## Structured diff data
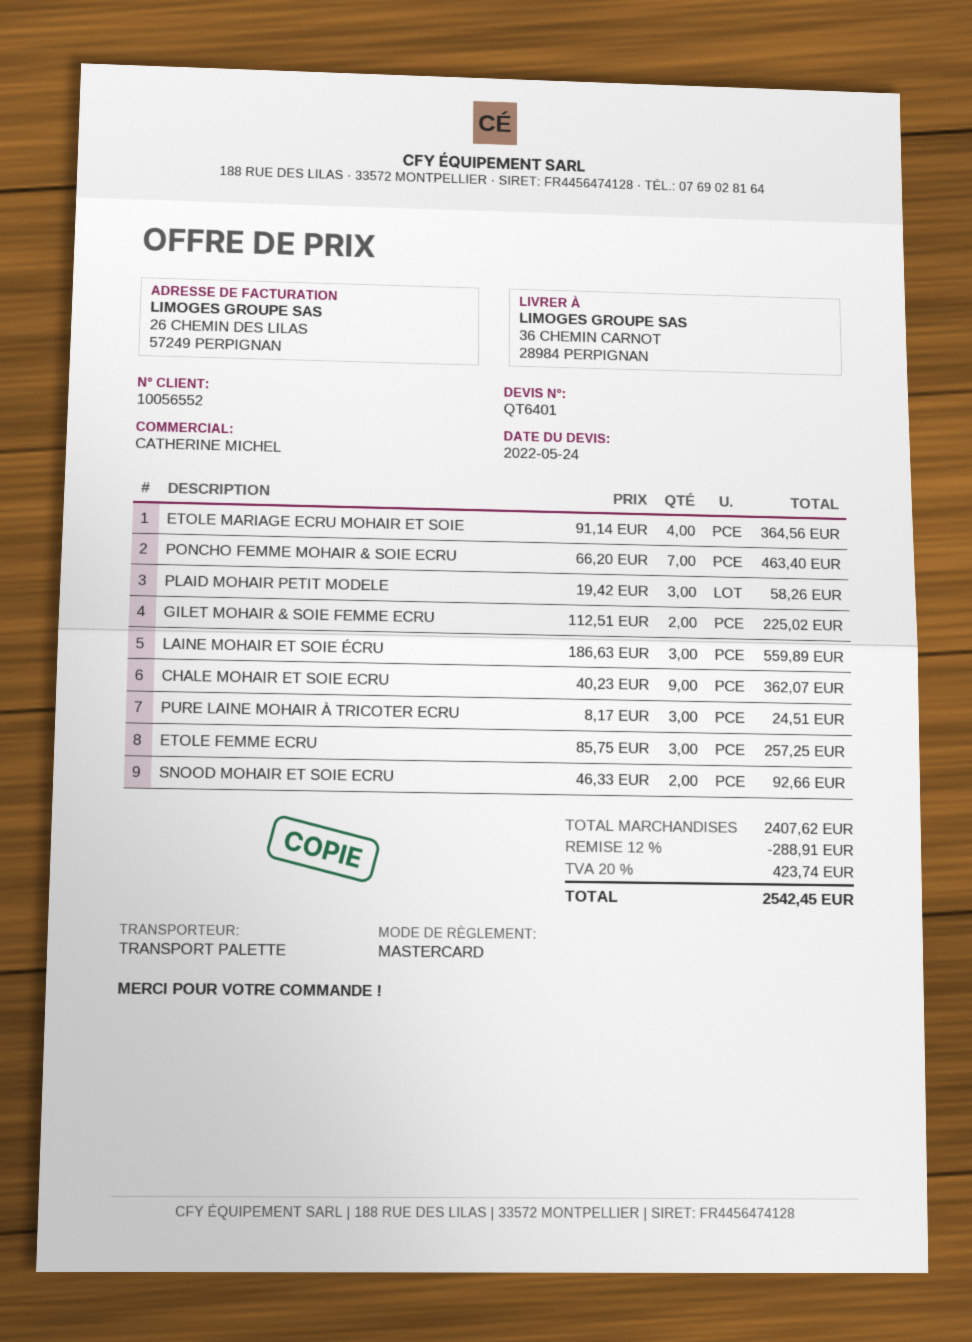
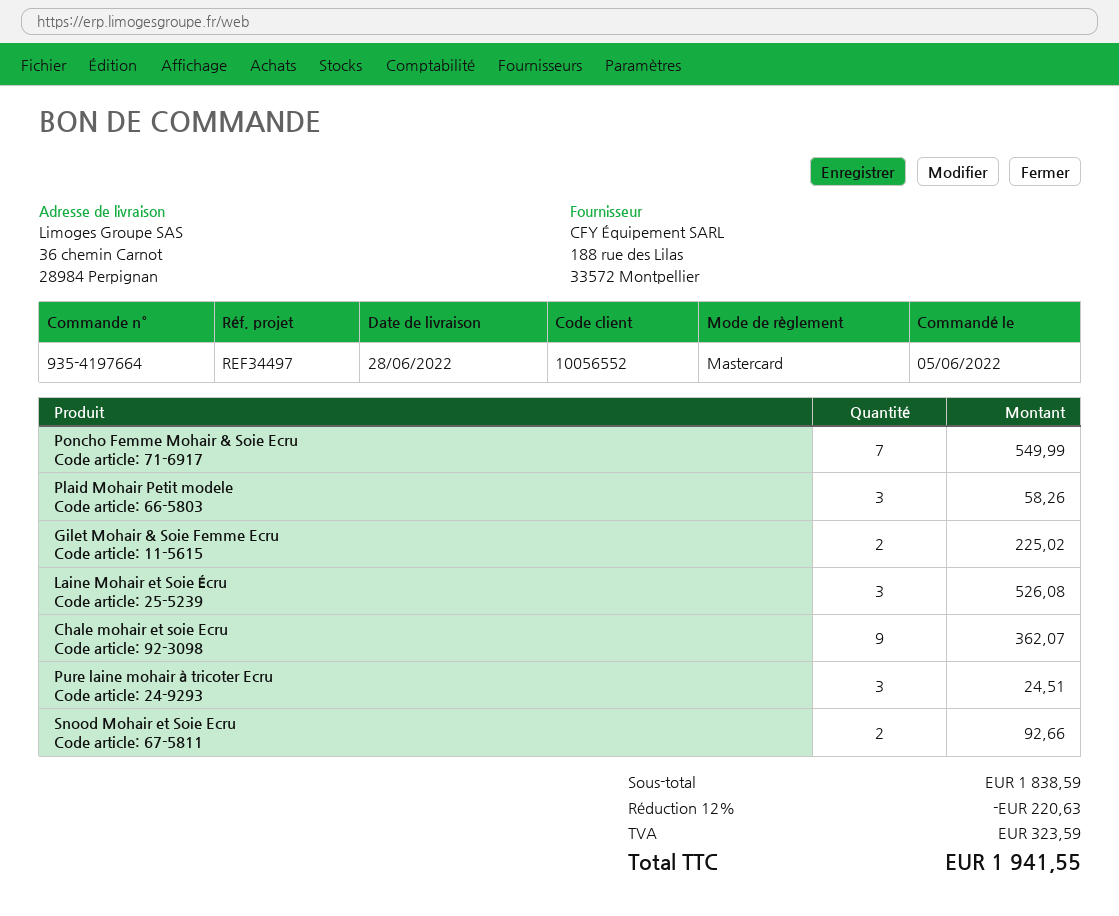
ETOLE MARIAGE ECRU MOHAIR ET SOIE: 4 for 364.56 -> none
PONCHO FEMME MOHAIR & SOIE ECRU: 7 for 463.40 -> 7 for 549.99
LAINE MOHAIR ET SOIE ÉCRU: 3 for 559.89 -> 3 for 526.08
ETOLE FEMME ECRU: 3 for 257.25 -> none
subtotal: 2407.62 -> 1838.59
discount: 12% = 288.91 -> 12% = 220.63
tax: 423.74 -> 323.59
total: 2542.45 -> 1941.55

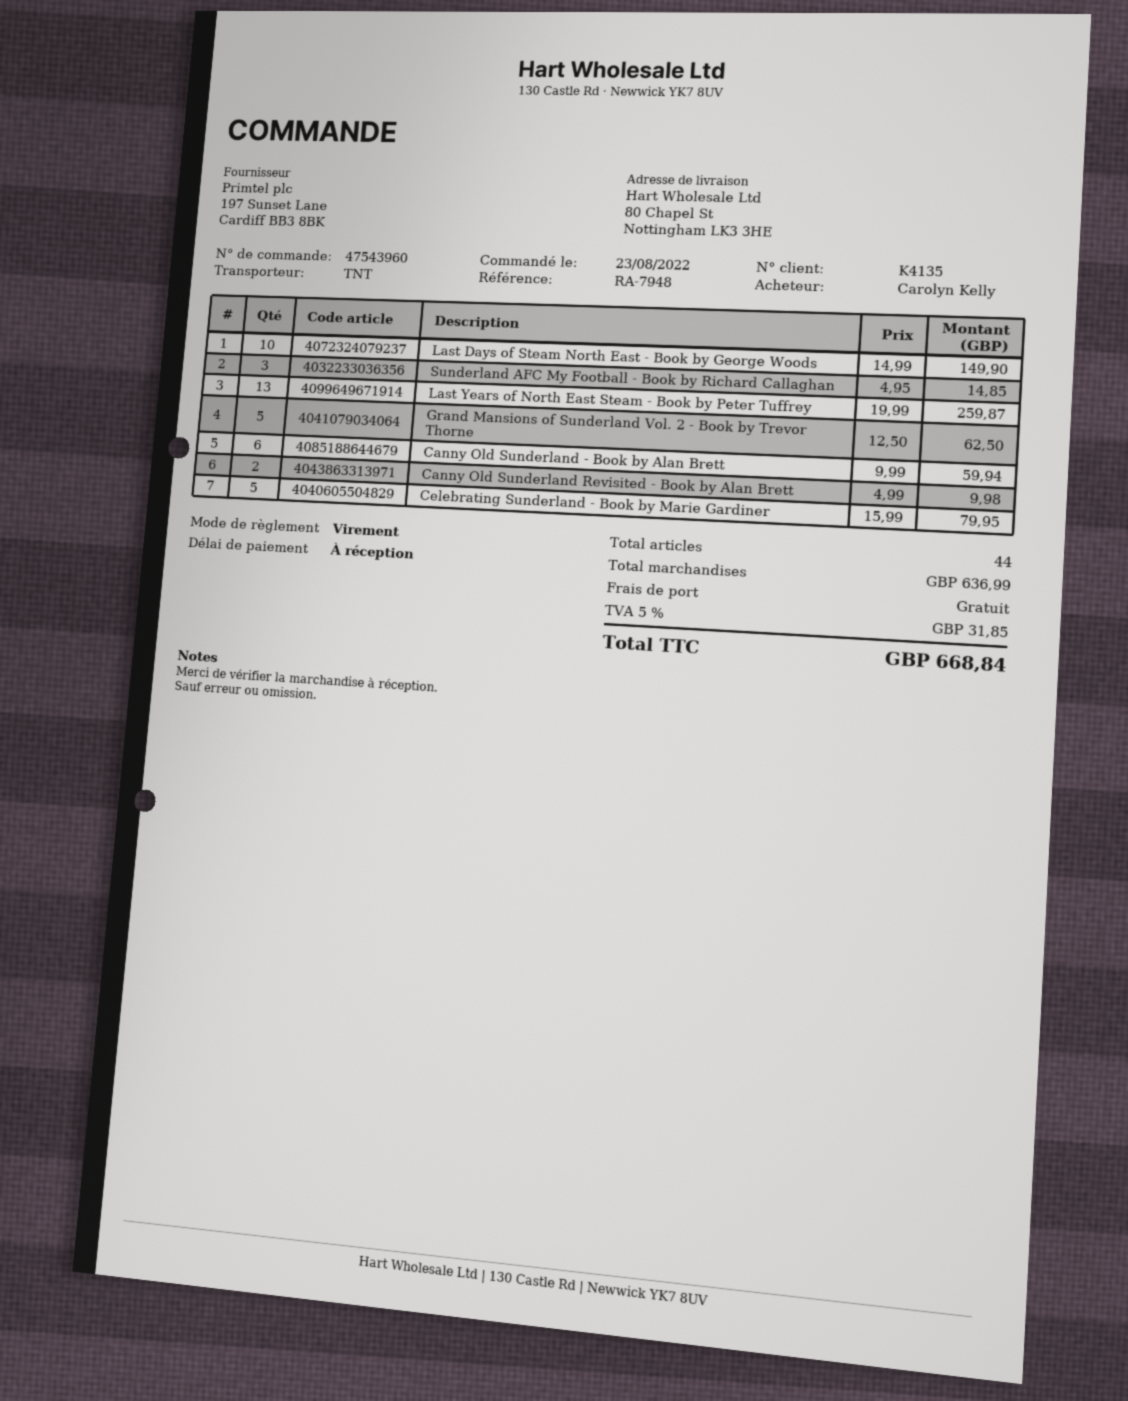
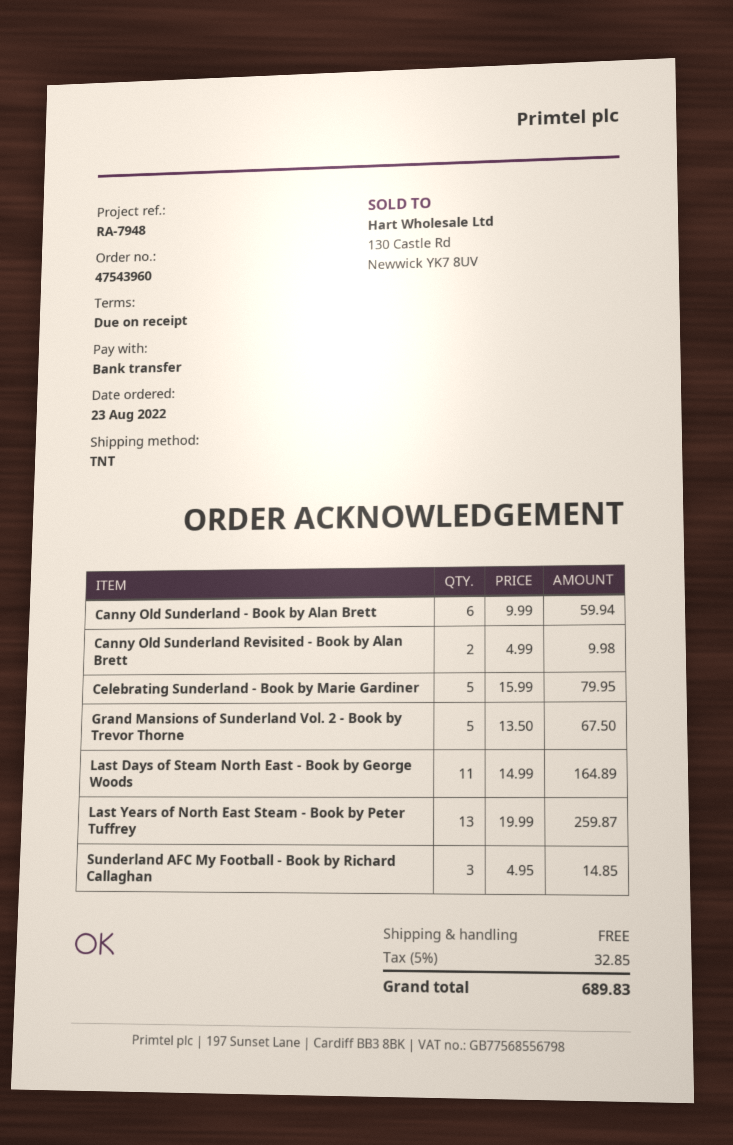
Last Days of Steam North East - Book by George Woods: 10 x 14.99 = 149.90 -> 11 x 14.99 = 164.89
Grand Mansions of Sunderland Vol. 2 - Book by Trevor Thorne: 5 x 12.50 = 62.50 -> 5 x 13.50 = 67.50
tax: 5% = 31.85 -> 5% = 32.85
total: 668.84 -> 689.83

## Your goal
Pictures should be omitted. Please return exactly the lines from the line that holds "subtotal: 2407.62 -> 1838.59" through the end of the records.

## Answer space
subtotal: 2407.62 -> 1838.59
discount: 12% = 288.91 -> 12% = 220.63
tax: 423.74 -> 323.59
total: 2542.45 -> 1941.55

Last Days of Steam North East - Book by George Woods: 10 x 14.99 = 149.90 -> 11 x 14.99 = 164.89
Grand Mansions of Sunderland Vol. 2 - Book by Trevor Thorne: 5 x 12.50 = 62.50 -> 5 x 13.50 = 67.50
tax: 5% = 31.85 -> 5% = 32.85
total: 668.84 -> 689.83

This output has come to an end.